- **EXCERPTED RECORDS**:

* * * * * * *

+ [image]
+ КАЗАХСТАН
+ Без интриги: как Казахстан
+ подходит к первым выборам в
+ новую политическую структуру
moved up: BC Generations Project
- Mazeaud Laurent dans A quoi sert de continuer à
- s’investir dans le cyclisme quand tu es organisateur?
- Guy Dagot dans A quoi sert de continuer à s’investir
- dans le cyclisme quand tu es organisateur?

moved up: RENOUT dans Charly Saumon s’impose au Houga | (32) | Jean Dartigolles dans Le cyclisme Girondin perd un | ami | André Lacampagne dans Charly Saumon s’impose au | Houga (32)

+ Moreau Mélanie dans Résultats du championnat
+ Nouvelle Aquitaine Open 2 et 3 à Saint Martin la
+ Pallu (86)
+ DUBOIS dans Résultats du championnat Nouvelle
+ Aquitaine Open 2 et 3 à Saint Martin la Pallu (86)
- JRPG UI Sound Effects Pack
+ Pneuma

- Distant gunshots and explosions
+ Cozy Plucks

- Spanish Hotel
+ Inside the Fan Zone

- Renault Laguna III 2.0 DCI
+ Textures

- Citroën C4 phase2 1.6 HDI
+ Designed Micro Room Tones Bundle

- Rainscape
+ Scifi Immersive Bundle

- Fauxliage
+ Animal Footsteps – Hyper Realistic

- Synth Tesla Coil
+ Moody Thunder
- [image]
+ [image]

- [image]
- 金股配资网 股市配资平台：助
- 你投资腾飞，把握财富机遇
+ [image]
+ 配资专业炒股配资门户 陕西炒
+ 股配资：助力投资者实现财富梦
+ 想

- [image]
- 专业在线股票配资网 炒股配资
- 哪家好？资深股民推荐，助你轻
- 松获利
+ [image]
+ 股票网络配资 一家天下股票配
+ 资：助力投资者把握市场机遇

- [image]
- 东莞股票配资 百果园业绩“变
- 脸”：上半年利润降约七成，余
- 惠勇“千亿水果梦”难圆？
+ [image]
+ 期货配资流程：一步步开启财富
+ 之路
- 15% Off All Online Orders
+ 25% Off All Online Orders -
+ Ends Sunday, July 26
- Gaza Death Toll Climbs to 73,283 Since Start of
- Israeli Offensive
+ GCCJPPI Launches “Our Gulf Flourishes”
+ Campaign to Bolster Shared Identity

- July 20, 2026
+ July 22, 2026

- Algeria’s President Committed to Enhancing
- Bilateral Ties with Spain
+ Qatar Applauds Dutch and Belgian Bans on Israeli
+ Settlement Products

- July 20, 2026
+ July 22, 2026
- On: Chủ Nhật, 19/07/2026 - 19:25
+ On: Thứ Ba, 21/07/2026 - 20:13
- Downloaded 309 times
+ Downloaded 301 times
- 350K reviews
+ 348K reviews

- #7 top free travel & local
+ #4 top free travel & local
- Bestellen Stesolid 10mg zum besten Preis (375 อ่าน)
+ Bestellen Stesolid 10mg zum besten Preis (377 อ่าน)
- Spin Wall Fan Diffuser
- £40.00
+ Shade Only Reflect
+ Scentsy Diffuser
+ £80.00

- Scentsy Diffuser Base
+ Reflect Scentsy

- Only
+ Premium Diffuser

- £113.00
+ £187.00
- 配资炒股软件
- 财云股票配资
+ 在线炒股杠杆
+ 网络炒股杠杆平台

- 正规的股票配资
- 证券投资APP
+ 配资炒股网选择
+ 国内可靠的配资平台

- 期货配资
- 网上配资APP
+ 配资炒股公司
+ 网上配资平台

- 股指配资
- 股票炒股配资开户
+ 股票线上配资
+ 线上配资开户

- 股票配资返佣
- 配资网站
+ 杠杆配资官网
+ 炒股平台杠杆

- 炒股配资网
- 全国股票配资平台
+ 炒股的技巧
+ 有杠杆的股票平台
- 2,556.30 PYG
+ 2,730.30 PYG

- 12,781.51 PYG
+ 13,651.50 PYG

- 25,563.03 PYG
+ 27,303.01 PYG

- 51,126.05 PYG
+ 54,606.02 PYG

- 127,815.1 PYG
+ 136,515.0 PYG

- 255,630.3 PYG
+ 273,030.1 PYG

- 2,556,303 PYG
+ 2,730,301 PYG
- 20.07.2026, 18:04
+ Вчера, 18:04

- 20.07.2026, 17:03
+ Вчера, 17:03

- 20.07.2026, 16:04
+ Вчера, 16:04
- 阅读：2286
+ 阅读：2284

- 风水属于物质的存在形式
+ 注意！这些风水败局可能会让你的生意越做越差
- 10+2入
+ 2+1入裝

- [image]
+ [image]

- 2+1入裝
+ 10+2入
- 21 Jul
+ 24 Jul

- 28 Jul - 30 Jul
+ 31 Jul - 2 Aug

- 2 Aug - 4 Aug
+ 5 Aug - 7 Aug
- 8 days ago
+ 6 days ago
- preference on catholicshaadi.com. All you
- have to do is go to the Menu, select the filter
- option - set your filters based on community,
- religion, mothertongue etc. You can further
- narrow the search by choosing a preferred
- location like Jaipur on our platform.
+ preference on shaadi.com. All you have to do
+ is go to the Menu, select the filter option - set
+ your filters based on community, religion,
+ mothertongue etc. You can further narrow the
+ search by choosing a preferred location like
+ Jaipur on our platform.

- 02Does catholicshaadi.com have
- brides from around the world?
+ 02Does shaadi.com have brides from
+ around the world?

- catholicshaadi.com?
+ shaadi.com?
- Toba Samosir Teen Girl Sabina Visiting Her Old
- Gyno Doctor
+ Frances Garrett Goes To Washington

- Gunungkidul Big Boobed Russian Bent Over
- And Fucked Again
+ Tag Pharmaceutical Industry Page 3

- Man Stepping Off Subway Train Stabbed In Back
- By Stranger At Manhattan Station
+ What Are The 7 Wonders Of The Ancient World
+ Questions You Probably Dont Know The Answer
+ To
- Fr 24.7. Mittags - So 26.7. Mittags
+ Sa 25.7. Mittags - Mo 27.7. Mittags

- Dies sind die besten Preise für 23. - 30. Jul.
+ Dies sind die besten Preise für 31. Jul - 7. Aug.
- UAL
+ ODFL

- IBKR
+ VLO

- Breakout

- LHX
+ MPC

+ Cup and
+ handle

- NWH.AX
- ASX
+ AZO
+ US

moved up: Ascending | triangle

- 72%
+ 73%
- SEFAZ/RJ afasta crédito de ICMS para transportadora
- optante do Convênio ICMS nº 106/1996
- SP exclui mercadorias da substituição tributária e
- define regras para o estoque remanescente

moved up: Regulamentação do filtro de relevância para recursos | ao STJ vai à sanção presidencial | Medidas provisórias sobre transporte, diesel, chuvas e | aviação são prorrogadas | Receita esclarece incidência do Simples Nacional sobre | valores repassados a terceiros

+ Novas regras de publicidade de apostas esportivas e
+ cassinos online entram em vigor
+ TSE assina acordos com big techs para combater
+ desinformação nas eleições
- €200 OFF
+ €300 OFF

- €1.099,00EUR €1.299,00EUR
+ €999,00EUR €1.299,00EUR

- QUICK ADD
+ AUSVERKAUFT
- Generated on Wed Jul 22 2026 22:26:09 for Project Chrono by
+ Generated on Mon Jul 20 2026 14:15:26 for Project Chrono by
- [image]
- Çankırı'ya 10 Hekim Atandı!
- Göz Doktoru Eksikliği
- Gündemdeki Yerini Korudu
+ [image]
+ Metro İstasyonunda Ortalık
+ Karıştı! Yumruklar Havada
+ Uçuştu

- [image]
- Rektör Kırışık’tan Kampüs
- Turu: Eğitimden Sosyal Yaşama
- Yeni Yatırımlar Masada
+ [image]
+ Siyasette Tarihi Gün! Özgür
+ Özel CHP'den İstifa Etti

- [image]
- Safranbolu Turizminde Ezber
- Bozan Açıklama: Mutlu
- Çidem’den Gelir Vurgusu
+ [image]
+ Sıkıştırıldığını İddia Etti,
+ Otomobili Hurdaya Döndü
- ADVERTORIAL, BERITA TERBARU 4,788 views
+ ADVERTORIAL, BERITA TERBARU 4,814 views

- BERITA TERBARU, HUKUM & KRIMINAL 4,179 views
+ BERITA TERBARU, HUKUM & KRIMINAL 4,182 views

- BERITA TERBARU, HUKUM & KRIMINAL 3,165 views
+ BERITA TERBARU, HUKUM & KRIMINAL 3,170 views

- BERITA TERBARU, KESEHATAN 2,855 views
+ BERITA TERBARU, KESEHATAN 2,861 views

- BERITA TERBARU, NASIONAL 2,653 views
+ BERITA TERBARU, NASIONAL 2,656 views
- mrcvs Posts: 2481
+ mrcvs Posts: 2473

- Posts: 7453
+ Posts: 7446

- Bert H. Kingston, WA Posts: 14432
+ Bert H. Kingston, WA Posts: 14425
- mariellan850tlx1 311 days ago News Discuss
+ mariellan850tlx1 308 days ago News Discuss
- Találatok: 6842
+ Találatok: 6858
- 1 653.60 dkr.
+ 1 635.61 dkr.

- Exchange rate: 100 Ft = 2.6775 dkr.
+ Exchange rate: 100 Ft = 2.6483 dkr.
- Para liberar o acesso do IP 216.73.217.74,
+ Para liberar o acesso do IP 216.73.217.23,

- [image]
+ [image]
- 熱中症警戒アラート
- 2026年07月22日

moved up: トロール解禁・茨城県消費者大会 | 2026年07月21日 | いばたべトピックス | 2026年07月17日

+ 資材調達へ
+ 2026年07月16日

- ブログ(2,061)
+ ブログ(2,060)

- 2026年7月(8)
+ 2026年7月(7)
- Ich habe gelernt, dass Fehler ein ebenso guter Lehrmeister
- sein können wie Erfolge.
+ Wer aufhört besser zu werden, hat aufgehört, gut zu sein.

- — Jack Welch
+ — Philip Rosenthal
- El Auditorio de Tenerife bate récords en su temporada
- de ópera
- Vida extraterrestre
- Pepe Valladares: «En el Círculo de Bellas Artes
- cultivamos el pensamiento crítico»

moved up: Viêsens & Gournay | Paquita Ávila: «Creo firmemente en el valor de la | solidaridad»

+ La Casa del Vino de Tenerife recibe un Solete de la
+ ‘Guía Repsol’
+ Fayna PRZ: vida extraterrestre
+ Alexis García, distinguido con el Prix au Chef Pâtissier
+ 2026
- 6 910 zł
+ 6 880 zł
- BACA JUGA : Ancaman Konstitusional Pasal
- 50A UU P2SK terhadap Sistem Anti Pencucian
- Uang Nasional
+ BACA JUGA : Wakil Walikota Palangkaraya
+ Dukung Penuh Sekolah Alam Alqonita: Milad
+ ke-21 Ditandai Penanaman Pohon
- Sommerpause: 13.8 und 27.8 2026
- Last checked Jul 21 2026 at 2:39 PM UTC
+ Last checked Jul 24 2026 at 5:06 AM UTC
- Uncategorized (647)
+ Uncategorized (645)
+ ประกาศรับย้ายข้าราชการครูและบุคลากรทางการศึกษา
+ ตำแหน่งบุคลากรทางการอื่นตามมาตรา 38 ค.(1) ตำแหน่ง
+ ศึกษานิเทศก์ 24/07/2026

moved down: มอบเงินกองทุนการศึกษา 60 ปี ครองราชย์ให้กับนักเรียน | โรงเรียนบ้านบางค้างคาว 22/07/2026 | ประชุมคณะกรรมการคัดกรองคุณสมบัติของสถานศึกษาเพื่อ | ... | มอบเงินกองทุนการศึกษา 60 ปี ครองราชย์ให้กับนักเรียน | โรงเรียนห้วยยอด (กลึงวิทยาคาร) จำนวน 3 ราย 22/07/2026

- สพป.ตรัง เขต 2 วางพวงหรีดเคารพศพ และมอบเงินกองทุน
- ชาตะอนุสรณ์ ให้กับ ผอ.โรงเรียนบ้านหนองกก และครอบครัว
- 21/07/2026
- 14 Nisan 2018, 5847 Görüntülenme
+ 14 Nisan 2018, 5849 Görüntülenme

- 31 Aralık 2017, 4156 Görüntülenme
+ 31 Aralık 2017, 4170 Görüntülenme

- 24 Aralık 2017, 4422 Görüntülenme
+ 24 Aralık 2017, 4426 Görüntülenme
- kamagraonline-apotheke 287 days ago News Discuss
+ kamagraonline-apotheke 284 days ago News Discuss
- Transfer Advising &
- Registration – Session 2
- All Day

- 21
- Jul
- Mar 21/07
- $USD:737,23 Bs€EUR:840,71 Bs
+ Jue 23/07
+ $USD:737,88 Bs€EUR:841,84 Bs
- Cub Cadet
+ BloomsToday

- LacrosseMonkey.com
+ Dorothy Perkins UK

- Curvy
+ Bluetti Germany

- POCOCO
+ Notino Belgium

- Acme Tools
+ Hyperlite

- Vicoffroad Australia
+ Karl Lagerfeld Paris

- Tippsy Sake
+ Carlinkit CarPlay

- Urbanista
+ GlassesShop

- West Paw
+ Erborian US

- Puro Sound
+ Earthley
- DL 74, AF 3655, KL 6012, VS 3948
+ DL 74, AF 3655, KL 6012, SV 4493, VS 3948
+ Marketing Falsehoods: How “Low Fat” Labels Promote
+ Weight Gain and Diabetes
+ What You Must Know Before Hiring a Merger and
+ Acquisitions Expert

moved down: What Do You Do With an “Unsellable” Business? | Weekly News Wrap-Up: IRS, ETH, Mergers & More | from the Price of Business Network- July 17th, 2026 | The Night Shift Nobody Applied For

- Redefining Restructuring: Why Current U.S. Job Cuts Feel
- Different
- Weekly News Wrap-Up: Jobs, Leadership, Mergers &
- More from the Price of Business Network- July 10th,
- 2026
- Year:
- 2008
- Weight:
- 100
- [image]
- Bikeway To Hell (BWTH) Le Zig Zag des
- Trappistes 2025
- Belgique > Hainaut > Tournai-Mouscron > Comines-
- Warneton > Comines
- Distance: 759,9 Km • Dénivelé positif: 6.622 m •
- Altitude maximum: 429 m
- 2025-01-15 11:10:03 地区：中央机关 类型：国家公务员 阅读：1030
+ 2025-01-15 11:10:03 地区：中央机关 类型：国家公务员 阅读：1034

* * * * * * *

- **ASSIGNED TASK**: Where the line holding "- $USD:737,23 Bs€EUR:840,71 Bs" appears in the listing above, start reproducing exactly, and end with the line holding "Marketing Falsehoods: How".

- **OUTPUT BELOW**:
- $USD:737,23 Bs€EUR:840,71 Bs
+ Jue 23/07
+ $USD:737,88 Bs€EUR:841,84 Bs
- Cub Cadet
+ BloomsToday

- LacrosseMonkey.com
+ Dorothy Perkins UK

- Curvy
+ Bluetti Germany

- POCOCO
+ Notino Belgium

- Acme Tools
+ Hyperlite

- Vicoffroad Australia
+ Karl Lagerfeld Paris

- Tippsy Sake
+ Carlinkit CarPlay

- Urbanista
+ GlassesShop

- West Paw
+ Erborian US

- Puro Sound
+ Earthley
- DL 74, AF 3655, KL 6012, VS 3948
+ DL 74, AF 3655, KL 6012, SV 4493, VS 3948
+ Marketing Falsehoods: How “Low Fat” Labels Promote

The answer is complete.